**Problem description**
If a line in the entries contains the string "NAME", include that line in your answer.

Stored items
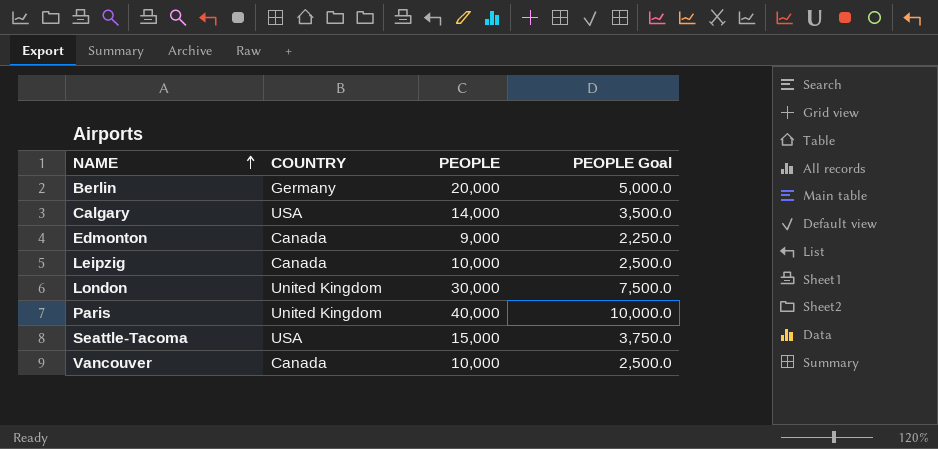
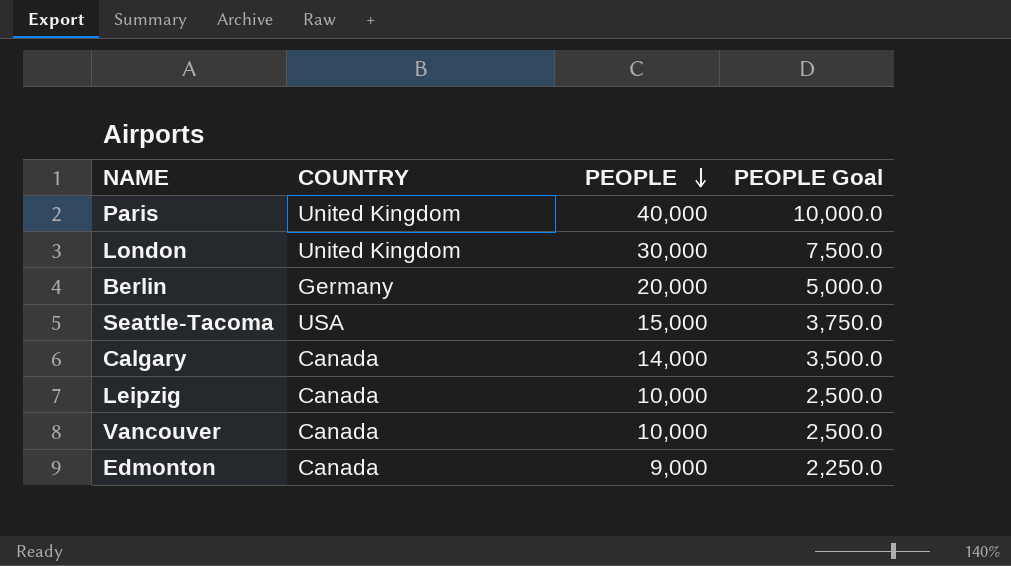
row order: NAME ascending -> PEOPLE descending
Calgary | COUNTRY: USA -> Canada

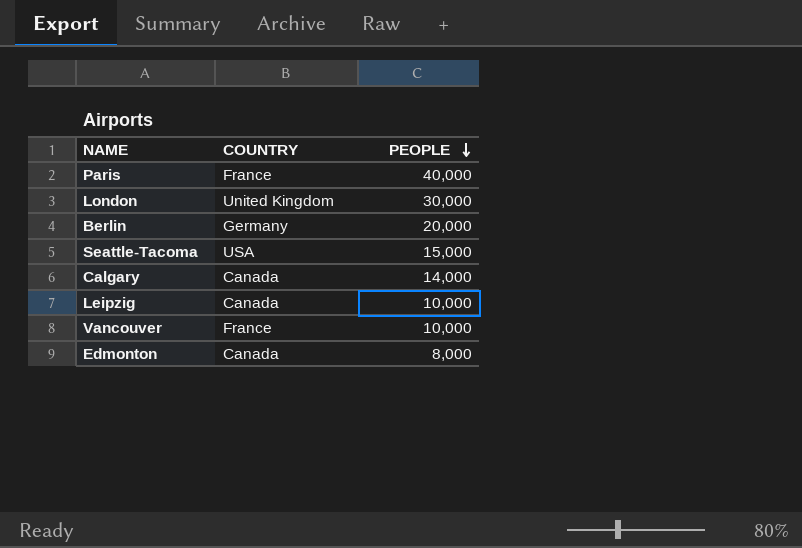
column PEOPLE Goal | formula: [PEOPLE] * 0.25 -> none
Paris | COUNTRY: United Kingdom -> France
Vancouver | COUNTRY: Canada -> France
Edmonton | PEOPLE: 9,000 -> 8,000

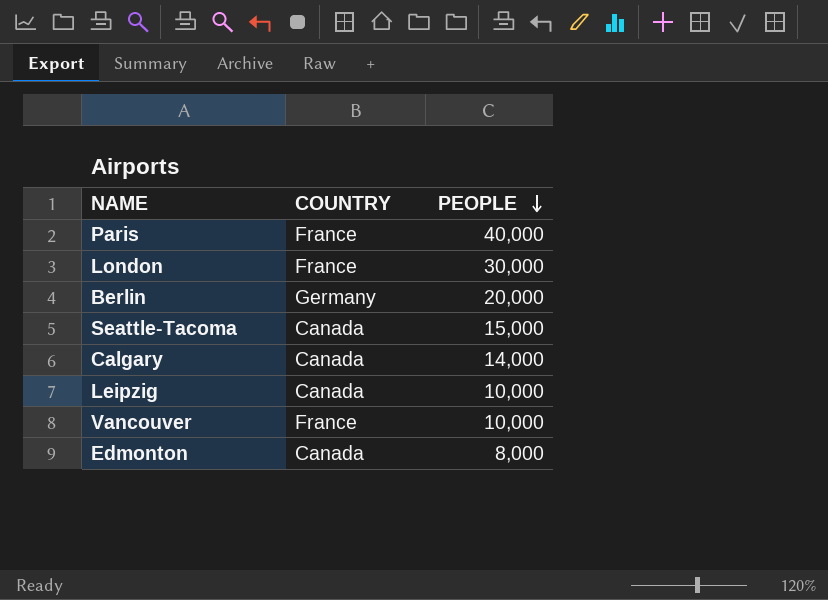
London | COUNTRY: United Kingdom -> France
Seattle-Tacoma | COUNTRY: USA -> Canada

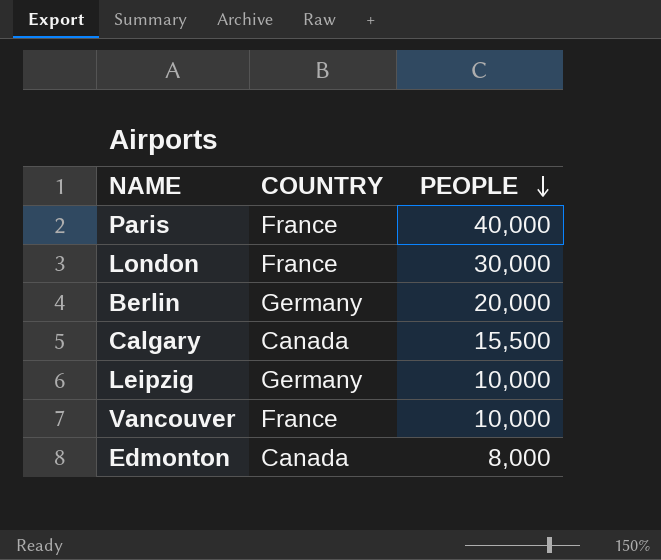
row Seattle-Tacoma: Canada | 15,000 -> none
Calgary | PEOPLE: 14,000 -> 15,500
Leipzig | COUNTRY: Canada -> Germany

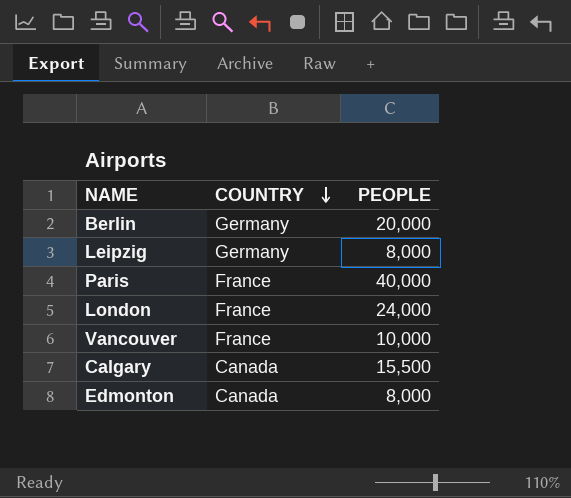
row order: PEOPLE descending -> COUNTRY descending
Leipzig | PEOPLE: 10,000 -> 8,000
London | PEOPLE: 30,000 -> 24,000

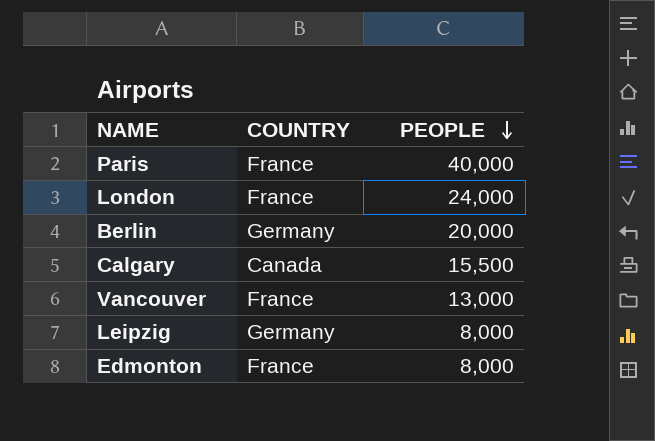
row order: COUNTRY descending -> PEOPLE descending
Vancouver | PEOPLE: 10,000 -> 13,000
Edmonton | COUNTRY: Canada -> France

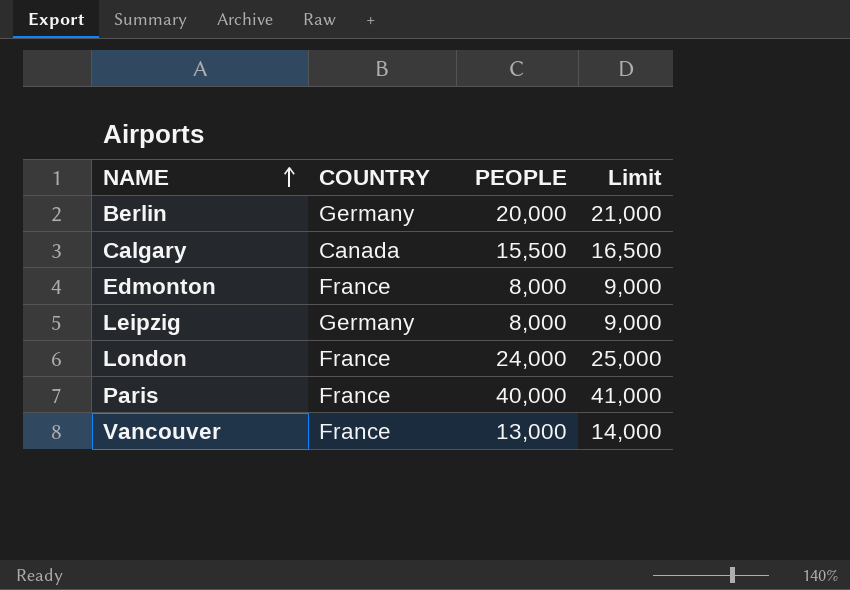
row order: PEOPLE descending -> NAME ascending
column Limit | formula: none -> [PEOPLE] + 1000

**Output for this exercise**
row order: NAME ascending -> PEOPLE descending
row order: PEOPLE descending -> NAME ascending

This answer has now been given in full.